Work order: Starting at the line that has "[176,68,263,82] Download 5379" and stopping after the line that has "[218,1403,690,1476] Staff Retention: Compensation, |", reproduce the listing below exactly; omit everything else.

━━━━━ Input ━━━━━

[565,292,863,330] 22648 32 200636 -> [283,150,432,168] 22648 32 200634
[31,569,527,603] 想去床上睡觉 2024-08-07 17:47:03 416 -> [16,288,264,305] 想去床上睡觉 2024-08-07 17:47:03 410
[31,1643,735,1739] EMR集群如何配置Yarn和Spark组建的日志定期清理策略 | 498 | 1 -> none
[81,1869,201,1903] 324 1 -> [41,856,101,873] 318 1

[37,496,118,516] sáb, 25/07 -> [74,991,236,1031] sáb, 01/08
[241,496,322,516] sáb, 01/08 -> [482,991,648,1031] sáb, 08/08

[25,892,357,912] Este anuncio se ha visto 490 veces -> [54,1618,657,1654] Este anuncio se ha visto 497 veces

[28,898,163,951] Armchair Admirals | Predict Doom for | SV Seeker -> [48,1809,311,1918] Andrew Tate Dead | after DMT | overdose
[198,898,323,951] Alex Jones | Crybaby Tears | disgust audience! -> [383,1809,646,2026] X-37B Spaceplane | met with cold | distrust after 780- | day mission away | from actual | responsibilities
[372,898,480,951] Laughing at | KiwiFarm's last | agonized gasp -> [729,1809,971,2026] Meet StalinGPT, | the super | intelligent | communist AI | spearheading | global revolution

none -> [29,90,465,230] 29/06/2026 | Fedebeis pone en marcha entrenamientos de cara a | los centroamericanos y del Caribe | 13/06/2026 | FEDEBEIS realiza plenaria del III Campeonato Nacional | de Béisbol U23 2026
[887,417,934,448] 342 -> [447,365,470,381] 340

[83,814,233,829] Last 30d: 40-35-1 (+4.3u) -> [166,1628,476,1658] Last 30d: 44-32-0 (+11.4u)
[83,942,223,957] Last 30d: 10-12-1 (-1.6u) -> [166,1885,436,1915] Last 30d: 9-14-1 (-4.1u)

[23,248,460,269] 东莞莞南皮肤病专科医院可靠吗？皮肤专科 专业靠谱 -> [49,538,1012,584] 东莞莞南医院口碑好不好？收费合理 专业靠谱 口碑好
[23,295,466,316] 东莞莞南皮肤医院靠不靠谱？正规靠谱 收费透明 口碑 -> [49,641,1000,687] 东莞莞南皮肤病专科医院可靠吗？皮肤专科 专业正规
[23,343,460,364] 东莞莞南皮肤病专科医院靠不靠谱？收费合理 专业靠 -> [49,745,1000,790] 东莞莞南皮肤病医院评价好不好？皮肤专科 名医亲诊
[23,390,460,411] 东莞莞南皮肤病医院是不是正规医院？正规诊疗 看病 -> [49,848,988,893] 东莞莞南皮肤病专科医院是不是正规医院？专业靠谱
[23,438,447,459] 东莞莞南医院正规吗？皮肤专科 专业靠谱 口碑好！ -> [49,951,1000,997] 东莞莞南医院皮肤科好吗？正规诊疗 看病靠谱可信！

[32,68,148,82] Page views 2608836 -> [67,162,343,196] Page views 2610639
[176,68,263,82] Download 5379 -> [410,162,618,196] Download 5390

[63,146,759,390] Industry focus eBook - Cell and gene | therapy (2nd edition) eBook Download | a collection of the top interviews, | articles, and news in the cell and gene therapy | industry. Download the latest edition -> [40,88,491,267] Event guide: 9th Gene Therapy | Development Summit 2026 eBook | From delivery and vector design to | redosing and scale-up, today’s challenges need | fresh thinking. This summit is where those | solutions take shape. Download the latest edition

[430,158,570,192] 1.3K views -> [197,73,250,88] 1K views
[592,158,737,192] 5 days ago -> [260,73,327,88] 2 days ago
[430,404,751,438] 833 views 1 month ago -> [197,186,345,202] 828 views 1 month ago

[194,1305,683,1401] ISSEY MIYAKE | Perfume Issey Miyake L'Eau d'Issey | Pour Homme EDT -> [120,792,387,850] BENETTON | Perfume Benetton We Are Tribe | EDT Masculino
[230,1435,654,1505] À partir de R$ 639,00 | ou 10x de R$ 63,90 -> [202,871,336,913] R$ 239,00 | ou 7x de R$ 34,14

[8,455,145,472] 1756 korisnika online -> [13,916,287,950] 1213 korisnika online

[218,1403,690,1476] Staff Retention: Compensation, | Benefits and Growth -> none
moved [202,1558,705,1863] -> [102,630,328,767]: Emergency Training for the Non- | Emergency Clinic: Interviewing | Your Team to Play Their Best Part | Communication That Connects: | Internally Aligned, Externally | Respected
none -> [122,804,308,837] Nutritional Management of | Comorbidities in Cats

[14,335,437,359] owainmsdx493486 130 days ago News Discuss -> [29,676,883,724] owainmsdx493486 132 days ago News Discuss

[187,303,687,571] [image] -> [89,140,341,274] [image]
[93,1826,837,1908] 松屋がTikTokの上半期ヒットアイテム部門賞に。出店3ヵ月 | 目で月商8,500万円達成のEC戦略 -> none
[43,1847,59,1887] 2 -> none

━━━━━

Result:
[176,68,263,82] Download 5379 -> [410,162,618,196] Download 5390

[63,146,759,390] Industry focus eBook - Cell and gene | therapy (2nd edition) eBook Download | a collection of the top interviews, | articles, and news in the cell and gene therapy | industry. Download the latest edition -> [40,88,491,267] Event guide: 9th Gene Therapy | Development Summit 2026 eBook | From delivery and vector design to | redosing and scale-up, today’s challenges need | fresh thinking. This summit is where those | solutions take shape. Download the latest edition

[430,158,570,192] 1.3K views -> [197,73,250,88] 1K views
[592,158,737,192] 5 days ago -> [260,73,327,88] 2 days ago
[430,404,751,438] 833 views 1 month ago -> [197,186,345,202] 828 views 1 month ago

[194,1305,683,1401] ISSEY MIYAKE | Perfume Issey Miyake L'Eau d'Issey | Pour Homme EDT -> [120,792,387,850] BENETTON | Perfume Benetton We Are Tribe | EDT Masculino
[230,1435,654,1505] À partir de R$ 639,00 | ou 10x de R$ 63,90 -> [202,871,336,913] R$ 239,00 | ou 7x de R$ 34,14

[8,455,145,472] 1756 korisnika online -> [13,916,287,950] 1213 korisnika online

[218,1403,690,1476] Staff Retention: Compensation, | Benefits and Growth -> none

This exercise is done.